── Records for this exercise

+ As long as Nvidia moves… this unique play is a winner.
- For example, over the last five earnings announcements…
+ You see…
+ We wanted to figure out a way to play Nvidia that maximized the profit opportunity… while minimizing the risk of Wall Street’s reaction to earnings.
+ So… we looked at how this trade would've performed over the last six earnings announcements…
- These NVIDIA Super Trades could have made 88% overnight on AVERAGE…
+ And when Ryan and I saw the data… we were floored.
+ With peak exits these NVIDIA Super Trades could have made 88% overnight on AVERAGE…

────
── Records for this exercise

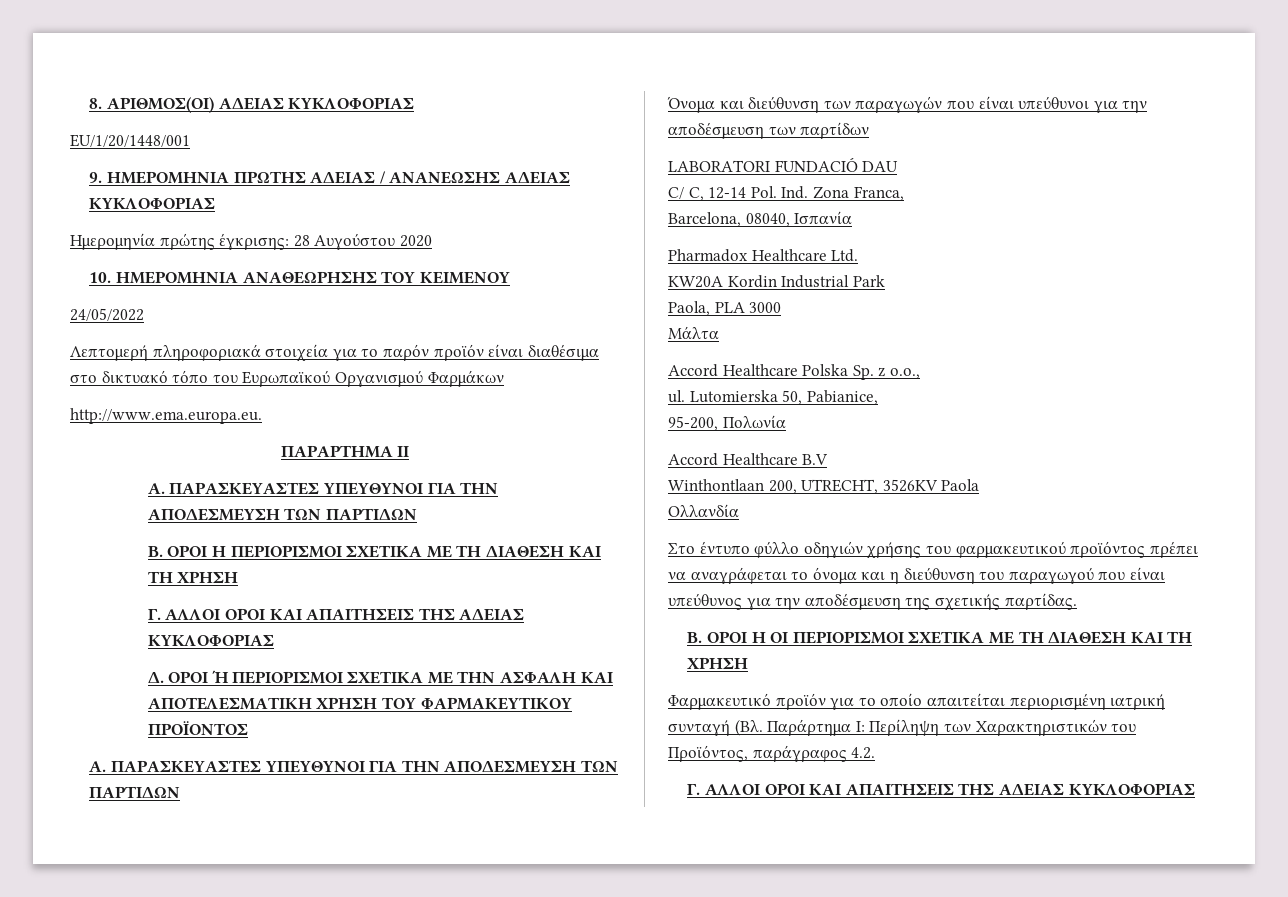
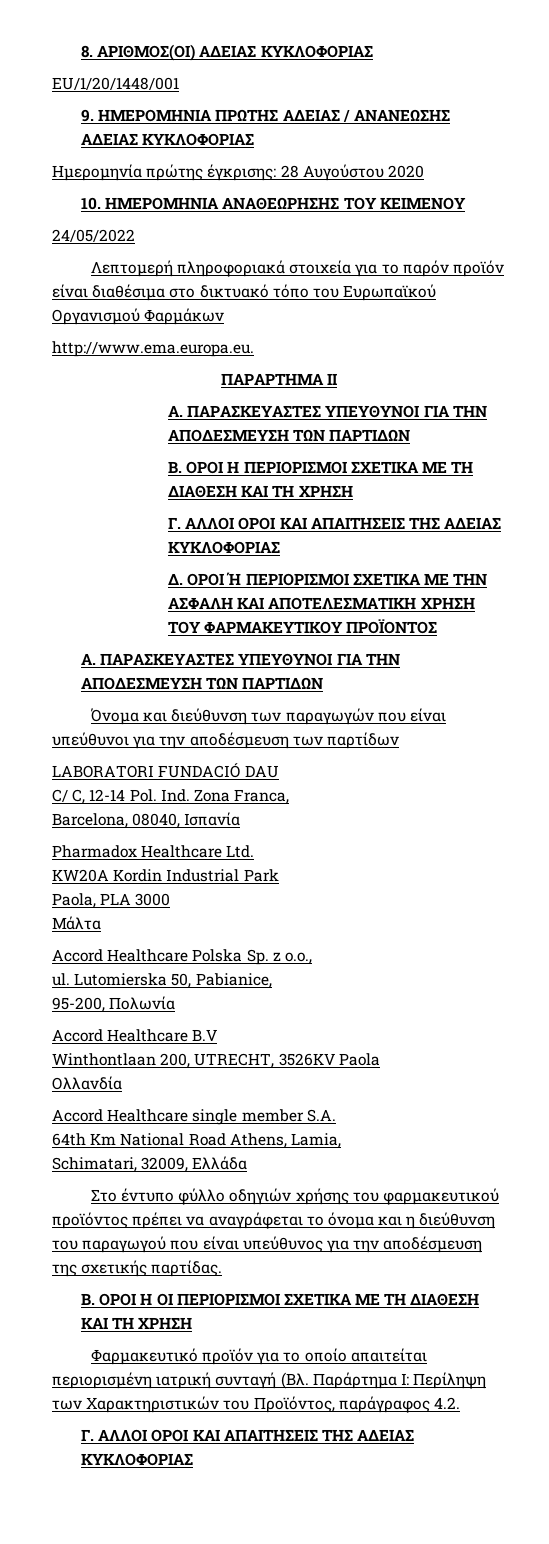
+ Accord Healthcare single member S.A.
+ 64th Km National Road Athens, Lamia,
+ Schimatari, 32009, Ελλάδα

────
── Records for this exercise

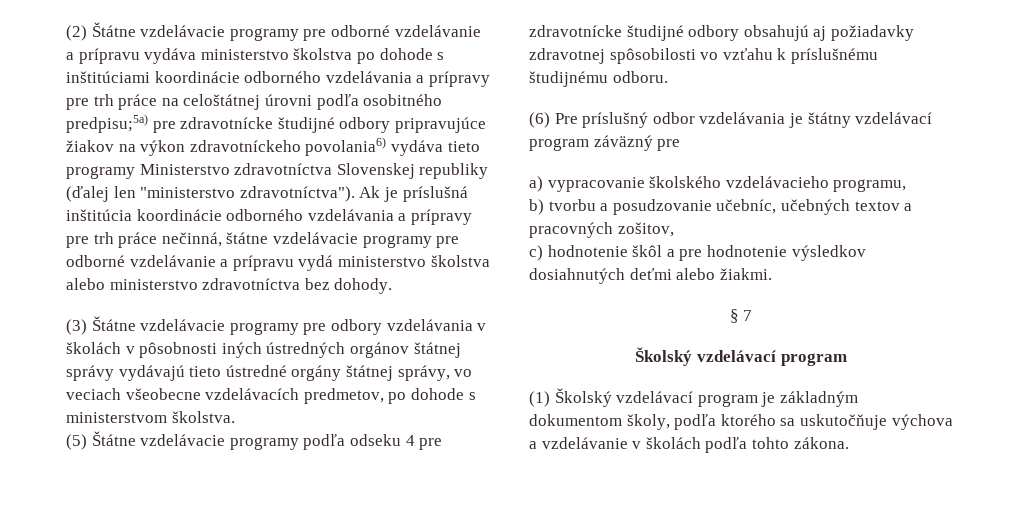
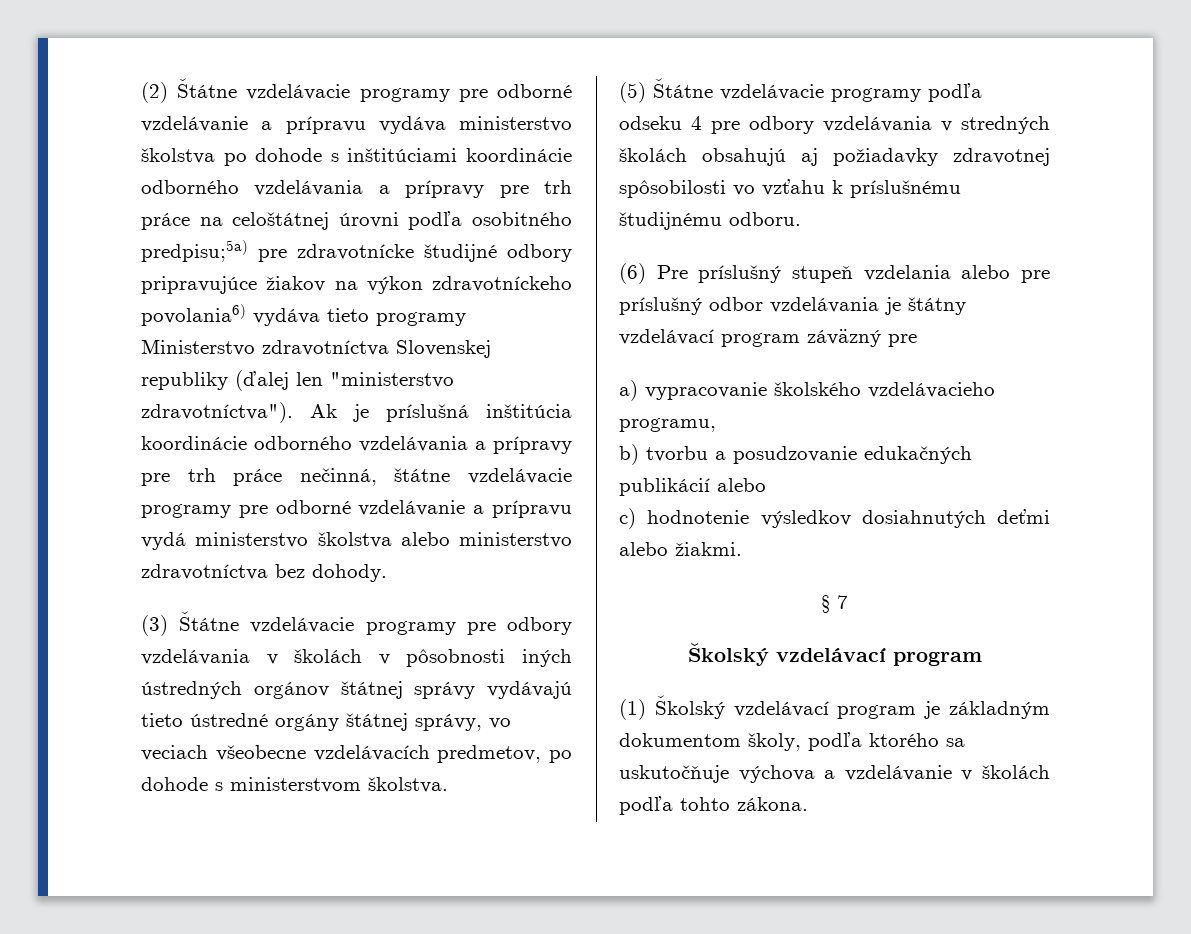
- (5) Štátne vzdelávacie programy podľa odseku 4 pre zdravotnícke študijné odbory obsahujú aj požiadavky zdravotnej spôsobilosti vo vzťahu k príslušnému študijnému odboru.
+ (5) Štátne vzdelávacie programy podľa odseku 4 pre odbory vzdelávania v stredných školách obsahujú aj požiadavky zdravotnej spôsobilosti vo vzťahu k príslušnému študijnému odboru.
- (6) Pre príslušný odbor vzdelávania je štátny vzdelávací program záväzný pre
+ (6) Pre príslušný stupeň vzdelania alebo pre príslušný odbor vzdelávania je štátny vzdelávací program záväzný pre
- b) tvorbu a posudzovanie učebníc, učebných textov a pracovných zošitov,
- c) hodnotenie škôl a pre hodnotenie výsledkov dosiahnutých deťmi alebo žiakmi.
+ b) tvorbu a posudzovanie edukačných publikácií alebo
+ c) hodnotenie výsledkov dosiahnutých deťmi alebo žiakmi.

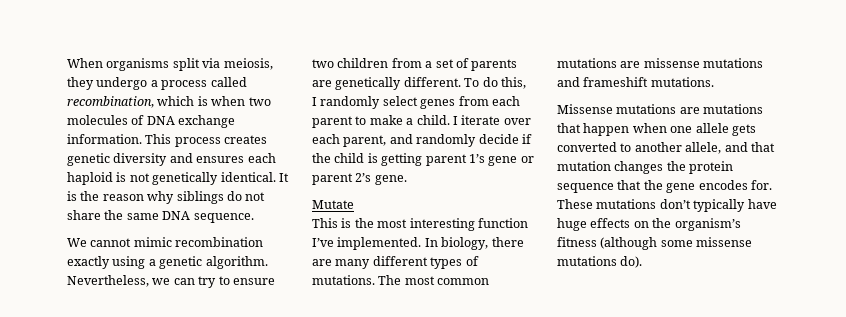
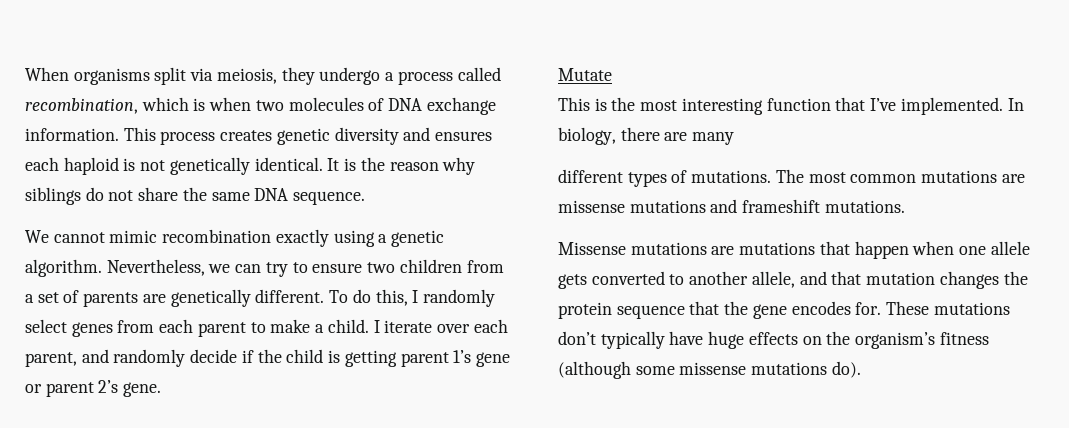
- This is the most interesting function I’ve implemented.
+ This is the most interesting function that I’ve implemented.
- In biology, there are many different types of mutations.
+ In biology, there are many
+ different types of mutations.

────

• _What is expected_: Identify the lines above with the word "žiakmi". Copy them.

• _Result below_:
- c) hodnotenie škôl a pre hodnotenie výsledkov dosiahnutých deťmi alebo žiakmi.
+ c) hodnotenie výsledkov dosiahnutých deťmi alebo žiakmi.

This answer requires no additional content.